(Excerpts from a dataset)
########################################

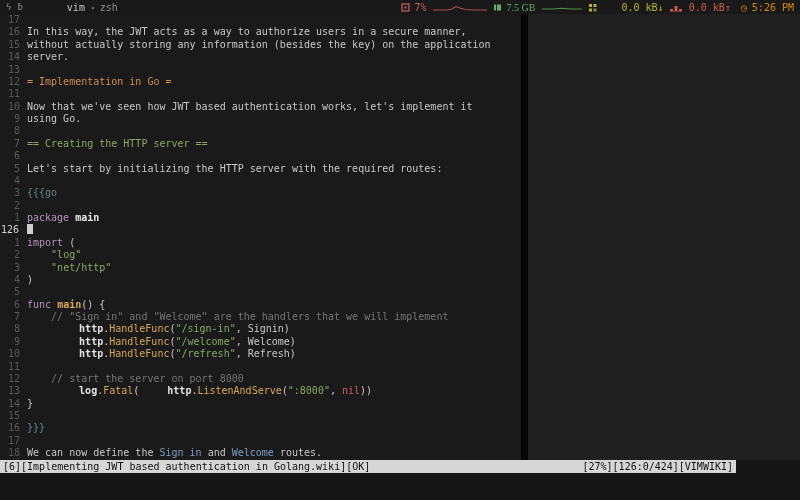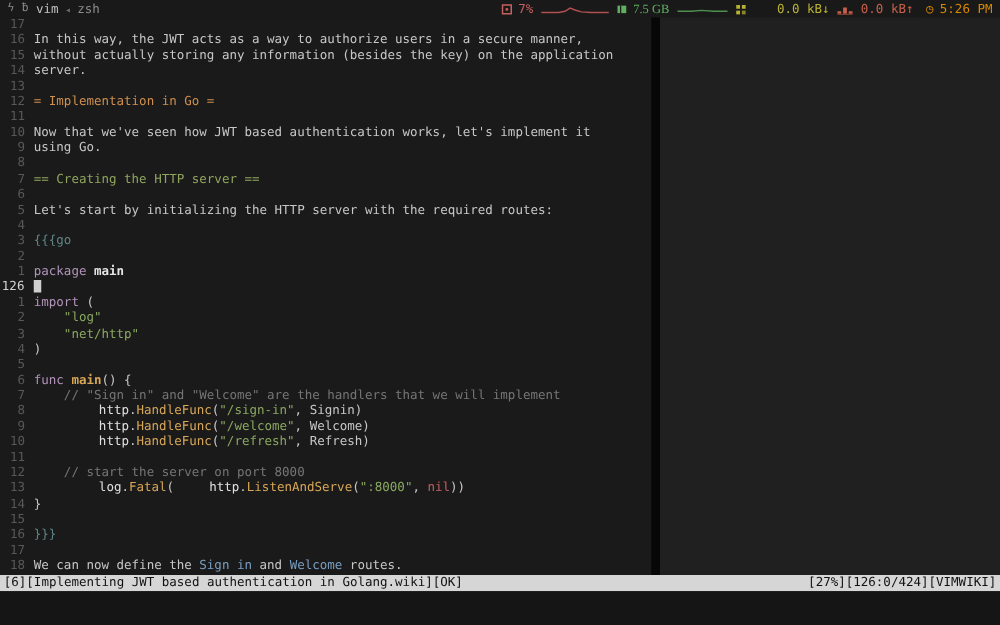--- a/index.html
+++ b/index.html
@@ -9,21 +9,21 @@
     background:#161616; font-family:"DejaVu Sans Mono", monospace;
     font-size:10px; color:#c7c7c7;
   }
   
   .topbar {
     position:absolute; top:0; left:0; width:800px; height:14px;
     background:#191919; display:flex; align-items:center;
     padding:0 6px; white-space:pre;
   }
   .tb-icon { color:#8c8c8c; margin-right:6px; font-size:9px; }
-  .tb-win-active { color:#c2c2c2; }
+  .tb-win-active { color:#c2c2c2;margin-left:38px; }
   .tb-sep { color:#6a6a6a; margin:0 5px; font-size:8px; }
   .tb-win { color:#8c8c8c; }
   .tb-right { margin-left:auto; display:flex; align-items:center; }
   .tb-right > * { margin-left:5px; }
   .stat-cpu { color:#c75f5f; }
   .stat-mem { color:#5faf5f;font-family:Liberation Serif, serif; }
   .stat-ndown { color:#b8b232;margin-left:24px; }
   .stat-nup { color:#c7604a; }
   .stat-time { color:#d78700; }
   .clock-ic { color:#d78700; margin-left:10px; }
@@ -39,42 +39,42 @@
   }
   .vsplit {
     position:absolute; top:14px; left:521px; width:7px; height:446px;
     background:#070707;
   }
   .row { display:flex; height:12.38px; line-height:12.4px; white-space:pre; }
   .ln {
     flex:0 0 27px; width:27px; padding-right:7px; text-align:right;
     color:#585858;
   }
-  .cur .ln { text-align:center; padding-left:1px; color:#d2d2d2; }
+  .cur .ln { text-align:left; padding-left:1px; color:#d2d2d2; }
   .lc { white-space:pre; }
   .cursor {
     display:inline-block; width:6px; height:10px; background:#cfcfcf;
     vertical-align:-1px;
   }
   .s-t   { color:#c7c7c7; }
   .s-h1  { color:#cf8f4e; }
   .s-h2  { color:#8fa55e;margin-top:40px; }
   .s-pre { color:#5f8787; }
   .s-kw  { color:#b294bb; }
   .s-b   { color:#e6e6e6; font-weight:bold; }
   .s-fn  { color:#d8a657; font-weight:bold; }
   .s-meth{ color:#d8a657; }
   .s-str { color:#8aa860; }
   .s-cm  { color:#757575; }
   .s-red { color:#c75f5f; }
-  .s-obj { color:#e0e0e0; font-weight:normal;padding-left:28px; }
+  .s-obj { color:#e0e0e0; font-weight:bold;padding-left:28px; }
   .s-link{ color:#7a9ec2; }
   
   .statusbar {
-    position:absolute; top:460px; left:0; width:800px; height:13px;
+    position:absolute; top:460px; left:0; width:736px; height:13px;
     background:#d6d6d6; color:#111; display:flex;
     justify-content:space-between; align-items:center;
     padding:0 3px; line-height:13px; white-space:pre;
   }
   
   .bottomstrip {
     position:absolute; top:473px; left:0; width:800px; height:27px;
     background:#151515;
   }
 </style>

########################################

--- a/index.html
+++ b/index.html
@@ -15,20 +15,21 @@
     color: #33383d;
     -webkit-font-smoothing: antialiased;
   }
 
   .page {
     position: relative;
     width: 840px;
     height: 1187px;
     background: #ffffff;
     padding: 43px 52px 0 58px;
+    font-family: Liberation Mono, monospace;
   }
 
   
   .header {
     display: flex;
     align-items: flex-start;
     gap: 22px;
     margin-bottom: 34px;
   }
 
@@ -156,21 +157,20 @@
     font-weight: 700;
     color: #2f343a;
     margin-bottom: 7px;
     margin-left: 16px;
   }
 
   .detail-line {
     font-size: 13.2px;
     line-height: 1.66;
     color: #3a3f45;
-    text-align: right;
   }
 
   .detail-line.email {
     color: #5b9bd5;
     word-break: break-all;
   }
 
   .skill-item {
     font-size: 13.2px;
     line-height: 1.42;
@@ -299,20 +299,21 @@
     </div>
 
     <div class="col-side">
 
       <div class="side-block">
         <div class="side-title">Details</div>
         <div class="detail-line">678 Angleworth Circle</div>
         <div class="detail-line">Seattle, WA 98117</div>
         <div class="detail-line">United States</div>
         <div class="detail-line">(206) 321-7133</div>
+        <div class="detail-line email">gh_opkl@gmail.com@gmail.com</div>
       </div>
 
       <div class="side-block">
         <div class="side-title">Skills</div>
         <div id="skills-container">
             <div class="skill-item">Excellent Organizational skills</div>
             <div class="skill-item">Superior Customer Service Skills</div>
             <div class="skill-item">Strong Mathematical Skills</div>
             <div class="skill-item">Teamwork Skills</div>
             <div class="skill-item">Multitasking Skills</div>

########################################

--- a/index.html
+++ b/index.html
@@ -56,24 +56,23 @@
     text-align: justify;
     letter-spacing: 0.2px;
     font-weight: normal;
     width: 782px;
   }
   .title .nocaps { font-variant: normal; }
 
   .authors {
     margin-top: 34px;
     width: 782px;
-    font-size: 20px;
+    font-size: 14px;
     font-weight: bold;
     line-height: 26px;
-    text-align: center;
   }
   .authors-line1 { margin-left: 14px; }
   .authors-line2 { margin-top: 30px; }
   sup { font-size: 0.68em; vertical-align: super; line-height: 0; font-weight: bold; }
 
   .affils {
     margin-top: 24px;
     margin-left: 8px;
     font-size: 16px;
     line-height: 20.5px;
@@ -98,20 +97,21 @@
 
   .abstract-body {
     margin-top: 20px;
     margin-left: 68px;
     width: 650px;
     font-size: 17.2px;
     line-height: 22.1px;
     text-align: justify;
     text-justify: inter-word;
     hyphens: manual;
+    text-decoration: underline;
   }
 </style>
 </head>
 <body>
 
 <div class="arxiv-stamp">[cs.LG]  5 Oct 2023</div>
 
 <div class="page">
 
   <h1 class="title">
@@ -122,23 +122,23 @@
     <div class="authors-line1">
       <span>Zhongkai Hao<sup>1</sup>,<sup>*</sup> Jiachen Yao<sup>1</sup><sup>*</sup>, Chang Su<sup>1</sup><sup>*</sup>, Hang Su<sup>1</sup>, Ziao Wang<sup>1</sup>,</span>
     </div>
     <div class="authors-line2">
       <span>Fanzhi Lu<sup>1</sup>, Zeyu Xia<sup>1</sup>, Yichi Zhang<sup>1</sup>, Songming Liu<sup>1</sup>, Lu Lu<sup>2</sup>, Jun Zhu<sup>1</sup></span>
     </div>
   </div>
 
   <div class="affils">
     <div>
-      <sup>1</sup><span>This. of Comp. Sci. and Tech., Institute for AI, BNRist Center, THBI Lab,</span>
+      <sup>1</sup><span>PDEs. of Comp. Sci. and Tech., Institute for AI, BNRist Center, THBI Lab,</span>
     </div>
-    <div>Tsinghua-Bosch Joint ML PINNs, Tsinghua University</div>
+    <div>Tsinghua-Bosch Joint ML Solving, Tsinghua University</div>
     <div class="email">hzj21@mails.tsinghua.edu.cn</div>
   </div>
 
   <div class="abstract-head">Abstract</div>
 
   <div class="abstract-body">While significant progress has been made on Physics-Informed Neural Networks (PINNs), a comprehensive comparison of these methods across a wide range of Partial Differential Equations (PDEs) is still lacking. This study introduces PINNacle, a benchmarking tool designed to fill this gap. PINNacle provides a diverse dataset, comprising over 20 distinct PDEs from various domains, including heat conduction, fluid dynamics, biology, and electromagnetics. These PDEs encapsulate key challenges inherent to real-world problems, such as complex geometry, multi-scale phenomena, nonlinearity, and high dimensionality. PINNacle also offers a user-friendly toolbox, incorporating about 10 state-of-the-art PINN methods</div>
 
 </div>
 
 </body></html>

########################################

> **Work instruction**: From the entries above, copy out every line where the string "Mono" appears.

> **Completed task**:
     background:#161616; font-family:"DejaVu Sans Mono", monospace;
+    font-family: Liberation Mono, monospace;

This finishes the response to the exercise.